His 24 documentaries include the award-winning “Songs
of the Homeland” and “Los Mineros,” as well as such PBS
“Frontline” series specials as “New Land, Old Harvest,”
“Who Cares About Children” and “Go Back to Mexico!”

The San Angelo native was commissioned by Southwest Texas
State University to produce the hour-long film on the
colonias of Texas. It is intended for PBS. The film project
is funded by a $1 million grant from the W.K. Kellogg
foundation of Battle Creek, Mich.

The film is expected to be completed in October.

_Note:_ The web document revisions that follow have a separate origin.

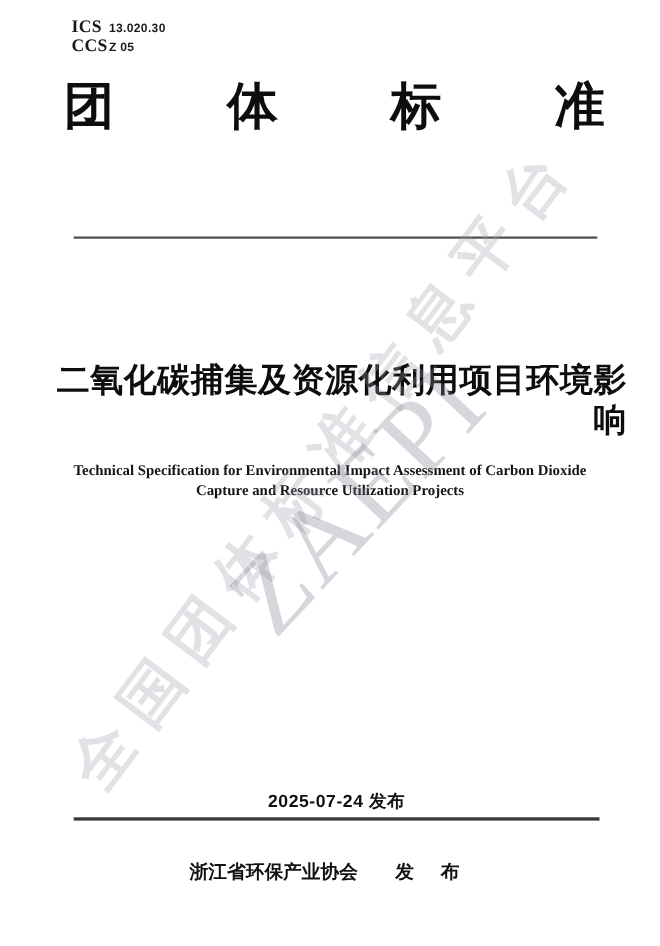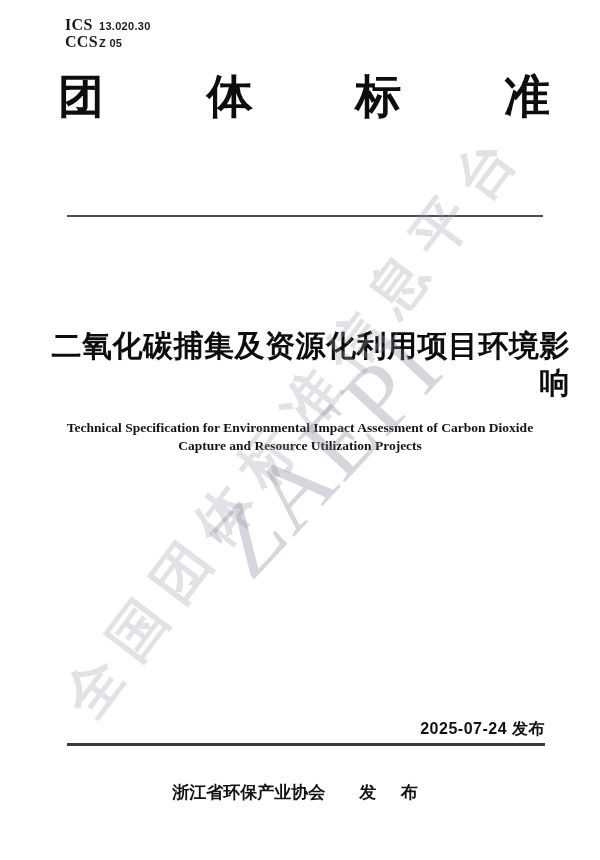--- a/index.html
+++ b/index.html
@@ -130,7 +130,7 @@
     right: 55px;
     top: 719px;
     display: flex;
-    justify-content: flex-end;
+    justify-content: center;
     font-size: 16px;
     font-weight: bold;
     letter-spacing: 0.5px;

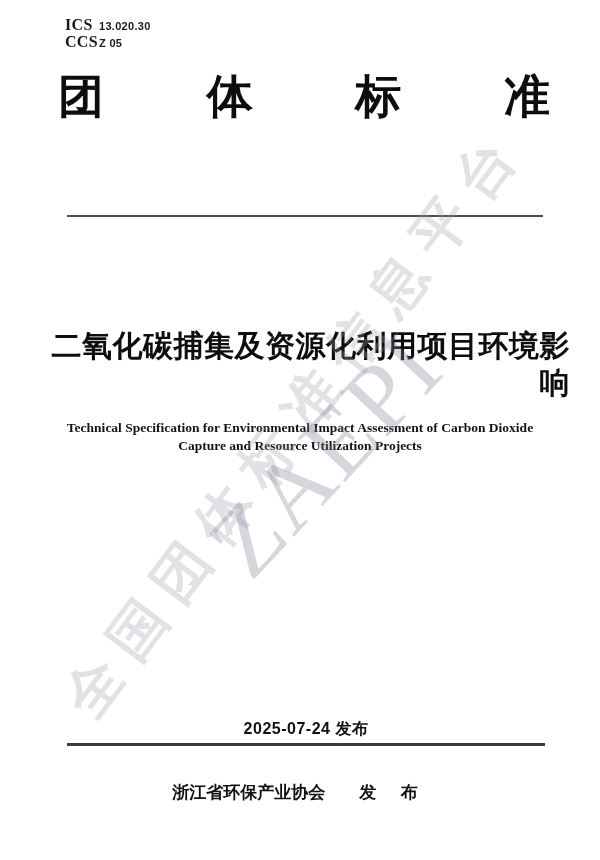--- a/index.html
+++ b/index.html
@@ -159,6 +159,7 @@
   }
   .publish-action {
     letter-spacing: 10px;
+    font-family: Liberation Serif, serif;
   }
 </style>
 </head>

“My goal is to capture a day in the life of a young person
surviving in the colonias,” said Galán whose film crew
has followed students in Pharr in cinema-verite style.
The story is told through their eyes.

The hope is that the film’s exposure on TV will bring
its message to the public, and more importantly to lawmakers
who directly affect municipal, county, state and federal
policy on colonias.

Geographic boundaries guide the aim of Galan’s lens.

By definition, colonias are solely a border problem. They
exist within 150 miles of the Texas-Mexican border and
outside of metropolitan areas, often beyond the enforceable
grasp of zoning regulations. All of these neighborhoods
lack basic utility services and infrastructure.

There are about 1,400 colonias along the 1,248-mile Texas-Mexico
border. Five counties - Hidalgo, Cameron, Webb, Starr
and El Paso - contain 80 percent of the developments.
The greatest concentration of colonias is in Hildalgo
County.

Issues are complex, solutions expensive.

The Texas border region needs $2.5 billion to address
the water and water system requirements, according to
a 1998 report by the Texas Water Development Board and
the Texas Natural Resource Commission.

“A lot of people in Texas have no clue about the colonia
problem,” Galán said, adding that “their residents are
a forgotten people.”

The filmmaker examines colonias in Texas and throughout
the Southwest, but focuses on the colonias of Hidalgo
County.

“It’s natural for us to be there,” he said. “Most of the
colonias are there. I wanted to find one place that is
a microcosm of the problem.”

Galán said the pride of home ownership exists even in
the colonias.

It’s a phenomenon. People living in the colonias have
a passion, a dream for a better life for their children.”
He said. “Their house might be a little shack, but it’s
their home.

“These people don’t move. You sometimes see nice houses next to shacks.”